● **EXERCISE DIRECTIONS**: If a line in the data below holds the word "span", copy it.

● **Screenshot and code edit data**:
<<<<
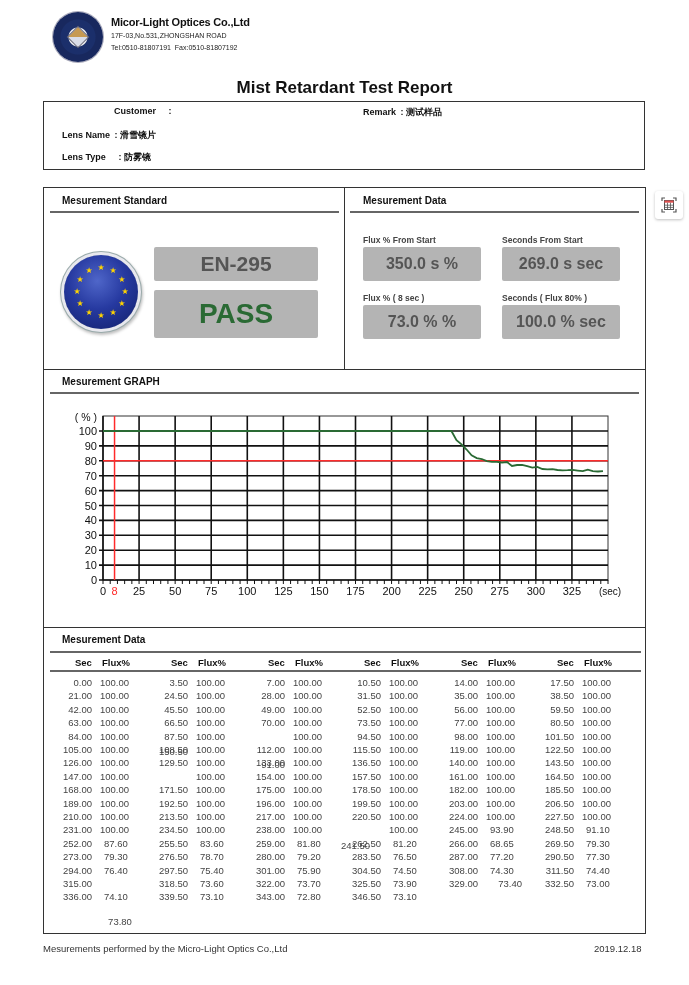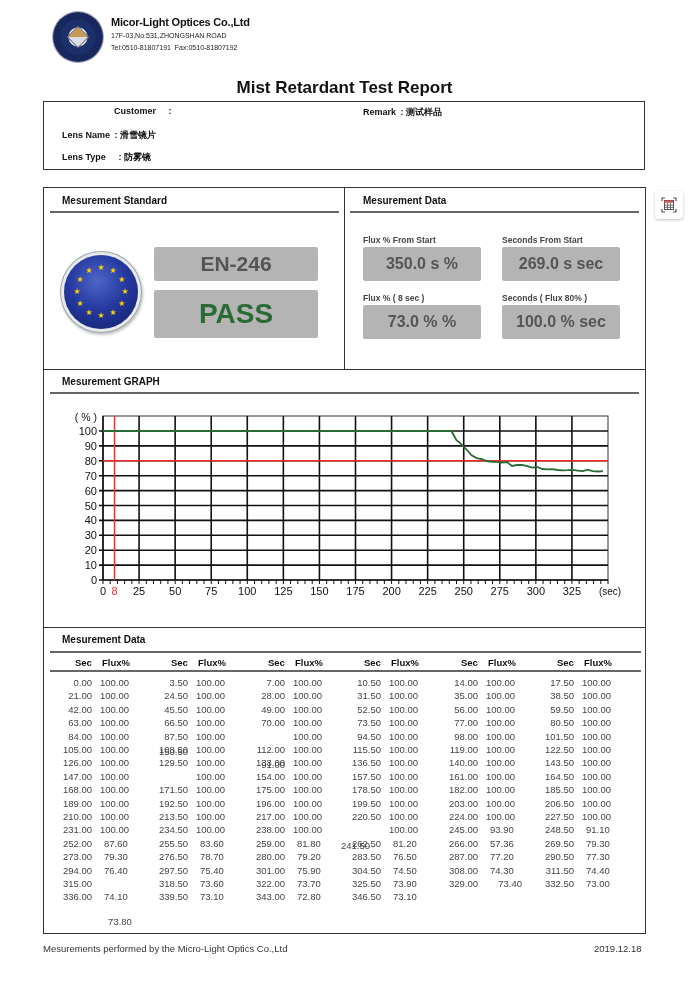--- a/index.html
+++ b/index.html
@@ -110,7 +110,7 @@
     <span class="star" style="left: 12.2154px; top: 21px;">★</span>
     <span class="star" style="left: 21px; top: 12.2154px;">★</span>
   </div>
-<div class="abs graybox en">EN-246</div>
+<div class="abs graybox en">EN-295</div>
 <div class="abs graybox pass">PASS</div>
 
 <div class="abs sechead" style="left:363px; top:195px;">Mesurement Data</div>

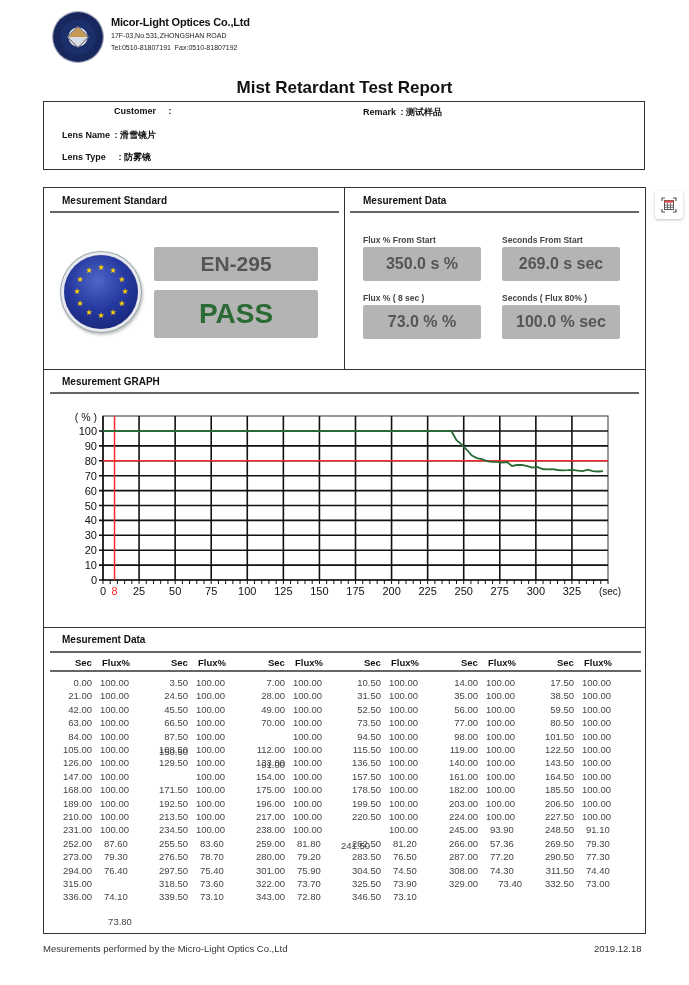--- a/index.html
+++ b/index.html
@@ -617,7 +617,7 @@
     </div>
     <div>
       <div class="abs cell" style="left: 436px; width: 42px; top: 837.8px;">266.00</div>
-      <div class="abs cell" style="left: 486px; width: 32px; top: 837.8px; text-align: left; padding-left: 4px;">57.36</div>
+      <div class="abs cell" style="left: 486px; width: 32px; top: 837.8px; text-align: left; padding-left: 4px;">68.65</div>
     </div>
     <div>
       <div class="abs cell" style="left: 436px; width: 42px; top: 851.2px;">287.00</div>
>>>>
● **PROBLEM SOLUTION**:
     <span class="star" style="left: 12.2154px; top: 21px;">★</span>
     <span class="star" style="left: 21px; top: 12.2154px;">★</span>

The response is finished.